I think it's a wonderful thing what the Southern Baptists are doing in Angola and elsewhere. There are plans to expand the project to to other states as well. A considerable amount of inmates arent going anywhere, anytime real soon and they might as well help further the Kingdom while they are there if they feel the calling.
12 comments:
This is good reading. Lets hope they can lead better lives.
Thanks photogr. If it's verifiably reducing violent incidents, then it should be encouraged.
I found a clip of it here, JD. Interesting that the film's about the Angola prison program and it's immediately being shown to the inmates there. It's apparently become an induction of sorts.
I have to say I can see a lot of benefits for inmates doing the program, but they have little to do with God or the Kingdom.
- According to this, the Bible college is the only legitimate tertiary degree available to the inmates. The other programs, for example the auto mechanics course, are "vocational". (Funny how they use that word for everything else, since it's so appropriate to a church "calling".) Thanks to Bill Clinton, there are no competing Pell Grants to be had in the clink.
- New Bible students would immediately gain at least a small measure of approval and respect from prison staff all the way up to the chief warden, who started the program, and eligible inmates who decline may well get a hard time instead.
- Graduates have better employment and study options when they get out, which the excerpt says and I believe.
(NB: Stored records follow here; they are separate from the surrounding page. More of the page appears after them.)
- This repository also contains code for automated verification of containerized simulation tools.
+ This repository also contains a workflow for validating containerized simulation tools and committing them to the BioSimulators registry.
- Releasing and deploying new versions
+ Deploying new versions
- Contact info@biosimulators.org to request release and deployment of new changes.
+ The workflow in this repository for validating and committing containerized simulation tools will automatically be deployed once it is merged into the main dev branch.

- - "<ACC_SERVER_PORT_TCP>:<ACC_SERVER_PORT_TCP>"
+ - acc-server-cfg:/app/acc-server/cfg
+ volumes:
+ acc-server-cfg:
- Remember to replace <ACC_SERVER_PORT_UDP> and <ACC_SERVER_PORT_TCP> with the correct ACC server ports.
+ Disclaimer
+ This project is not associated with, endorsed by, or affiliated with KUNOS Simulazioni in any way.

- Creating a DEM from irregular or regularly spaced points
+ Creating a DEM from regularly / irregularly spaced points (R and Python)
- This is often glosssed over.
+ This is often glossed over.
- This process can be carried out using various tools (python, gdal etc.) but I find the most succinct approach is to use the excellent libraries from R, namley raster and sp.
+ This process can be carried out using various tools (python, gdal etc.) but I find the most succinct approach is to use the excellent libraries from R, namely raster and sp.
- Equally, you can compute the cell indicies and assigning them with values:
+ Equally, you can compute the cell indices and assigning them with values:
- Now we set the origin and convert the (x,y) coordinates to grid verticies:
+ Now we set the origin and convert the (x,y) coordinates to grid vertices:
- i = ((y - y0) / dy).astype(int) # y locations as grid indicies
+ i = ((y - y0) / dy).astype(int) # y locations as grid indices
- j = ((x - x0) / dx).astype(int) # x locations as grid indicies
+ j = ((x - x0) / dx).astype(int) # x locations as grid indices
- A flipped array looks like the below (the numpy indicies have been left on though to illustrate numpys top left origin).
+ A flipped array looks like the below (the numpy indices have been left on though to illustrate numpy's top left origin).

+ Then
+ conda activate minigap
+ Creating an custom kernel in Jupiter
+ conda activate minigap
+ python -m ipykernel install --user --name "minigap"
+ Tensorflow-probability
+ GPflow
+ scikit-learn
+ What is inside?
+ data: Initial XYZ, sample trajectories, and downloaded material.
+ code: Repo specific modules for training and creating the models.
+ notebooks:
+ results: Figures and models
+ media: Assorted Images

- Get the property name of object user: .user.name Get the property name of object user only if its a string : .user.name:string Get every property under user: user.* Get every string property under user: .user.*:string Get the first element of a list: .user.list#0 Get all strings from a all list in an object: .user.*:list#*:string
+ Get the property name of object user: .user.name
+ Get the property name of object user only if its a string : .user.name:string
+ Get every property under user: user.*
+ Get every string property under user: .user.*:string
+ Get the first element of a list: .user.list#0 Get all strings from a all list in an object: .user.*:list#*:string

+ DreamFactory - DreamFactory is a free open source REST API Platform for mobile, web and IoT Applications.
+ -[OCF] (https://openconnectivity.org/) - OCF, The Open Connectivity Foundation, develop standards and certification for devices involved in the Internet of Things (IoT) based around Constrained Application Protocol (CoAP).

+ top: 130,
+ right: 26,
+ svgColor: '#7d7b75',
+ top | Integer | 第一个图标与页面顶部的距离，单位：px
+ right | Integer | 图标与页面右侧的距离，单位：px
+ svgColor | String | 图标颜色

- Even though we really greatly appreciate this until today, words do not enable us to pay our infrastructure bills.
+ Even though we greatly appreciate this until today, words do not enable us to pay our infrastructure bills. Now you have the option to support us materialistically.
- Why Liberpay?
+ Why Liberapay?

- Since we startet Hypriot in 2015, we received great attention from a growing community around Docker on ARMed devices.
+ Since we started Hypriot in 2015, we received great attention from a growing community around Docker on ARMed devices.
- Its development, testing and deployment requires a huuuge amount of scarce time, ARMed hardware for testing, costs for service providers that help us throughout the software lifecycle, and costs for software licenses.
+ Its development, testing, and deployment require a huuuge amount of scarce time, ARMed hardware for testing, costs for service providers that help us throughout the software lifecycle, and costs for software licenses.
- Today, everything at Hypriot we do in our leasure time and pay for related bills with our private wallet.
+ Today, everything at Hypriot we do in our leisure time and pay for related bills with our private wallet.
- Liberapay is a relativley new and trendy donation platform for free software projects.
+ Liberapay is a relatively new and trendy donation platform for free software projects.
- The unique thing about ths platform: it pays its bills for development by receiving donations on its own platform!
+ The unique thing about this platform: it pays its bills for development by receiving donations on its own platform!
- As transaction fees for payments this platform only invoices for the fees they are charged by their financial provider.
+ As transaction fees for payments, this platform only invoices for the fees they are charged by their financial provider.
Degree aside, to the average employer in the South nothing says "reformed" like a Bible in an ex-con's hand.
- Even graduates who are lifers get to do regular ministry work, which allows them to travel outside the facility and is physically easier than the alternatives at Angola (like making mops, brooms and wheelchairs).
- 90% of Louisiana's people are nominally Christian to begin with. Add to that the program's director John Robsons boasting, "Seventy percent of our students became Christians after they came [to Angola]," which in light of the previous probably means they just became observant ones. Living in that population, anyone even tenuously tied to the church has got to be a little less likely to be beaten, raped or killed on a given day.
Frankly, I can see why inmates would want to convince the staff that they'd had a calling even if God hadn't said a damn word to them.
I'm sure they weed them out on a case by case basis.
I'll check out the link.
eligible inmates who decline may well get a hard time instead
I thought the link would spell out the idea of a "hard time". But maybe that was just speculation? I worked with adjudcated youths, the older ones right before they became adults. I think religious education helped some. At that age though, they're really more skeptical than anything else IMO and it's only going to benefit a small minority.
No, sorry, the link is just basic information about the prison from a nationwide database. "hard time" was pure speculation based on the Baptist culture apparently prevalent throughout the prison.
I gather that in certain parts of the US, Baptists are as focused on doorknocking and direct conversions as Jehovah's Witnesses, Mormons and Seventh-Day Adventists are more widely. I'm simply imagining such people with a literally captive audience.
And I didn't say convincing the staff of a divine calling would be easy. From my perspective, though, even the sincere ones have already managed to convince themselves, and it is indeed what the staff want to hear from its wayward wards.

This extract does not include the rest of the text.